> [What to do]: In the entries below, find the line with "汇总 | 人口数 （外国人内訳）: 7721 -> 8086" and the line with "長田 | 男 （外国人内訳）: 433 -> 393". Return those two lines and all lines between them, exactly.

> [Listed entries]:
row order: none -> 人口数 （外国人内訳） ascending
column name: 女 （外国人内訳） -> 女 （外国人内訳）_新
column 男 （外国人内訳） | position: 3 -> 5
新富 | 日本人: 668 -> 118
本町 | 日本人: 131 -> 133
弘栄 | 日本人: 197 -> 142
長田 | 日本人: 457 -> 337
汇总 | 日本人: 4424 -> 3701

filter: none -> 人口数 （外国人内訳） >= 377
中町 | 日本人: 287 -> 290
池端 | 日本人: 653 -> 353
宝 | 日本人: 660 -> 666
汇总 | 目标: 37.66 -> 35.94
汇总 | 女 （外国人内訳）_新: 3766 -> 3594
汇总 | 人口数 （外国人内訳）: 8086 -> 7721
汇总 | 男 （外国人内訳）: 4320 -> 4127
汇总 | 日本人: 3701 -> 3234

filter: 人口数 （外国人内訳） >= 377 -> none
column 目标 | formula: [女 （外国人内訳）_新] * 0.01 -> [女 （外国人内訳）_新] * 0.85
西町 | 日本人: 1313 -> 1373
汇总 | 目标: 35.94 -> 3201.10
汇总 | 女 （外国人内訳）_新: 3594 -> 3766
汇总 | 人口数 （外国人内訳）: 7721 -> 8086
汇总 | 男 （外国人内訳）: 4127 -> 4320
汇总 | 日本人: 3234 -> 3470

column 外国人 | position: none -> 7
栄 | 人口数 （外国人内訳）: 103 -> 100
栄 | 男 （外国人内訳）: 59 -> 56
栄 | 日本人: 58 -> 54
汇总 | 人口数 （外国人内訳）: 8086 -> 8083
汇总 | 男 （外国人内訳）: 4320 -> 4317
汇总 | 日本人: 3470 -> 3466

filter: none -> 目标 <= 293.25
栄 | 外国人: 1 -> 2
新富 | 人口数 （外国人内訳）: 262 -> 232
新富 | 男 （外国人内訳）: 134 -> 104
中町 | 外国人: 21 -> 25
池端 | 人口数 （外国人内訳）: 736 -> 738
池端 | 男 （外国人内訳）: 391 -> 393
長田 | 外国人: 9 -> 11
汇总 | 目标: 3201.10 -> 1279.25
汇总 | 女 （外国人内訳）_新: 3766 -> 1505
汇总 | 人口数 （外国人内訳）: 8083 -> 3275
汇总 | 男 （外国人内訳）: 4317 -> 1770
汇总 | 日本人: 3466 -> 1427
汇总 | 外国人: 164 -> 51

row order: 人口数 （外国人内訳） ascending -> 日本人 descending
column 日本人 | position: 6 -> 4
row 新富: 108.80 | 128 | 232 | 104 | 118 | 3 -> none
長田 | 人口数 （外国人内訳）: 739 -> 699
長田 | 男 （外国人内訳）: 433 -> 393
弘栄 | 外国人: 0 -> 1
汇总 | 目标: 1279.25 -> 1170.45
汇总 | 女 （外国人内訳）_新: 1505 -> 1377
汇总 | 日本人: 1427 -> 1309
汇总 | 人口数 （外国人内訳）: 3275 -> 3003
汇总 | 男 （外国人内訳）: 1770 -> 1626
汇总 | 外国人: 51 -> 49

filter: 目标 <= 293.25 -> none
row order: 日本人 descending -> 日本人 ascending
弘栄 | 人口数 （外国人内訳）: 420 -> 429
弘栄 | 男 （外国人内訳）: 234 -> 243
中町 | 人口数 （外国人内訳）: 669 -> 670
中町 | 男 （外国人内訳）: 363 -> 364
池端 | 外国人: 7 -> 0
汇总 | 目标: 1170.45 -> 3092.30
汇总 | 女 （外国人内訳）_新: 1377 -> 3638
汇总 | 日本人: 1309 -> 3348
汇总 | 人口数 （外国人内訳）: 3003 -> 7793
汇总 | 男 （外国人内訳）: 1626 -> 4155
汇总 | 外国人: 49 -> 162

> [Task output]:
汇总 | 人口数 （外国人内訳）: 7721 -> 8086
汇总 | 男 （外国人内訳）: 4127 -> 4320
汇总 | 日本人: 3234 -> 3470

column 外国人 | position: none -> 7
栄 | 人口数 （外国人内訳）: 103 -> 100
栄 | 男 （外国人内訳）: 59 -> 56
栄 | 日本人: 58 -> 54
汇总 | 人口数 （外国人内訳）: 8086 -> 8083
汇总 | 男 （外国人内訳）: 4320 -> 4317
汇总 | 日本人: 3470 -> 3466

filter: none -> 目标 <= 293.25
栄 | 外国人: 1 -> 2
新富 | 人口数 （外国人内訳）: 262 -> 232
新富 | 男 （外国人内訳）: 134 -> 104
中町 | 外国人: 21 -> 25
池端 | 人口数 （外国人内訳）: 736 -> 738
池端 | 男 （外国人内訳）: 391 -> 393
長田 | 外国人: 9 -> 11
汇总 | 目标: 3201.10 -> 1279.25
汇总 | 女 （外国人内訳）_新: 3766 -> 1505
汇总 | 人口数 （外国人内訳）: 8083 -> 3275
汇总 | 男 （外国人内訳）: 4317 -> 1770
汇总 | 日本人: 3466 -> 1427
汇总 | 外国人: 164 -> 51

row order: 人口数 （外国人内訳） ascending -> 日本人 descending
column 日本人 | position: 6 -> 4
row 新富: 108.80 | 128 | 232 | 104 | 118 | 3 -> none
長田 | 人口数 （外国人内訳）: 739 -> 699
長田 | 男 （外国人内訳）: 433 -> 393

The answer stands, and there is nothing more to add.